TASK GOAL: Each line of the records below that contains "items" needs to be copied.

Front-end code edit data

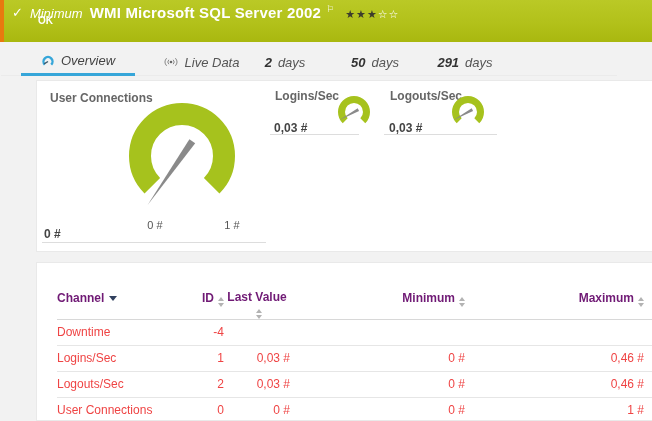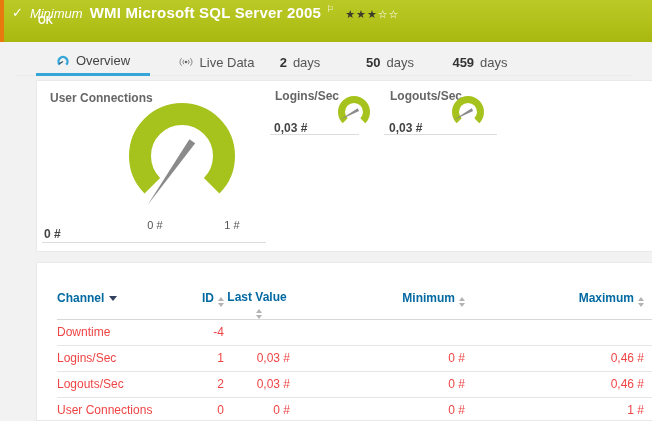--- a/index.html
+++ b/index.html
@@ -22,21 +22,21 @@
   .hdr-row{position:absolute; left:8px; top:4px; display:flex; align-items:baseline; gap:7px; white-space:nowrap;}
   .hdr-check{font-size:13px; font-weight:bold; position:relative; top:-1px;}
   .hdr-kind{font-style:italic; font-size:13px;}
   .hdr-title{font-weight:bold; font-size:15px; letter-spacing:.2px;}
   .hdr-flag{font-size:9px; position:relative; top:-6px; margin-left:-2px;}
   .hdr-stars{font-size:11px; letter-spacing:1px; margin-left:4px;}
   .hdr-stars .filled{color:#3d3d2c;}
   .hdr-stars .empty{color:#ffffff;}
   .hdr-status{position:absolute; left:34px; top:15px; font-size:10px; font-weight:bold;}
   
-  .tabbar{position:absolute; left:16px; top:48px; width:616px; height:28px; border-bottom:1px solid #ebebeb;}
+  .tabbar{position:absolute; left:1px; top:48px; width:616px; height:28px; border-bottom:1px solid #ebebeb;font-style:italic;}
   .tab{
     position:absolute; top:0; height:28px;
     display:flex; align-items:center; justify-content:center; gap:6px;
     font-size:13px; color:#555; cursor:pointer; white-space:nowrap;
   }
   .tab.active{border-bottom:3px solid var(--blue); color:#444;}
   .tab b{color:#333; font-weight:bold;}
   .tab .ticon{display:inline-flex; align-items:center;}
   
   .panel{position:absolute; left:36px; width:627px; background:#fff; border:1px solid #e9e9e9;}
@@ -45,21 +45,21 @@
   
   .g-title{position:absolute; font-size:12px; font-weight:bold; color:#666;}
   .g-value{position:absolute; font-size:12px; font-weight:bold; color:#444;}
   .g-scale{position:absolute; font-size:11px; color:#555; width:26px; text-align:center;}
   .g-line{position:absolute; height:1px; background:#ddd;}
   .arc{fill:none; stroke:var(--green);}
   .needle{fill:var(--needle);}
   
   table{border-collapse:collapse; margin:0 4px 0 20px; width:603px; table-layout:fixed;}
   th{
-    font-size:12px; font-weight:bold; color:#0369a1;
+    font-size:12px; font-weight:bold; color:#701a75;
     padding:28px 0 0 0; vertical-align:top; text-align:right; white-space:nowrap;
   }
   th.c-ch{text-align:left;}
   th.c-last{white-space:normal; text-align:center; line-height:13px;}
   thead tr{border-bottom:1px solid #d8d8d8;}
   td{font-size:12px; color:#ef4444; padding:5px 0 6px 0; text-align:right; white-space:nowrap;}
   td.c-ch{text-align:left;}
   tbody tr{border-bottom:1px solid #e6e6e6;}
   .sort{display:inline-flex; flex-direction:column; gap:2px; margin-left:4px; vertical-align:1px;}
   .sort i{display:block; width:0; height:0; border-left:3px solid transparent; border-right:3px solid transparent;}
@@ -68,21 +68,21 @@
   .sorted-tri{display:inline-block; width:0; height:0; border-left:4px solid transparent;
     border-right:4px solid transparent; border-top:5px solid #31405e; margin-left:5px; vertical-align:1px;}
 </style>
 </head>
 <body>
 
 <div class="hdr">
   <div class="hdr-row">
     <span class="hdr-check">✓</span>
     <span class="hdr-kind">Minimum</span>
-    <span class="hdr-title">WMI Microsoft SQL Server 2005</span>
+    <span class="hdr-title">WMI Microsoft SQL Server 2002</span>
     <span class="hdr-flag">⚐</span>
     <span class="hdr-stars"><span class="filled">★★★</span><span class="empty">☆☆</span></span>
   </div>
   <div class="hdr-status">OK</div>
 </div>
 
 <div class="tabbar" id="tabbar">
     <div class="tab active" style="left: 20px; width: 114px;">
       <span class="ticon">
         <svg width="14" height="14" viewBox="0 0 14 14">
@@ -104,21 +104,21 @@
     </div>
     <div class="tab" style="left: 253px; width: 62px;">
       <b>2</b>
       <span>days</span>
     </div>
     <div class="tab" style="left: 342px; width: 64px;">
       <b>50</b>
       <span>days</span>
     </div>
     <div class="tab" style="left: 429px; width: 70px;">
-      <b>459</b>
+      <b>291</b>
       <span>days</span>
     </div>
   </div>
 
 <div class="panel gauges">
 
   <div class="g-title" style="left:13px;top:10px;">User Connections</div>
   <svg width="150" height="130" viewBox="0 0 150 130" style="position:absolute;left:70px;top:7px;">
     <path class="arc" stroke-width="22" d="M45.3,97.7 A42,42 0 1 1 104.7,97.7"></path>
     <polygon class="needle" points="40.6,117.1 82.4,51.3 88.2,55.3"></polygon>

TASK SOLUTION:
   .hdr-row{position:absolute; left:8px; top:4px; display:flex; align-items:baseline; gap:7px; white-space:nowrap;}
     display:flex; align-items:center; justify-content:center; gap:6px;
   .tab .ticon{display:inline-flex; align-items:center;}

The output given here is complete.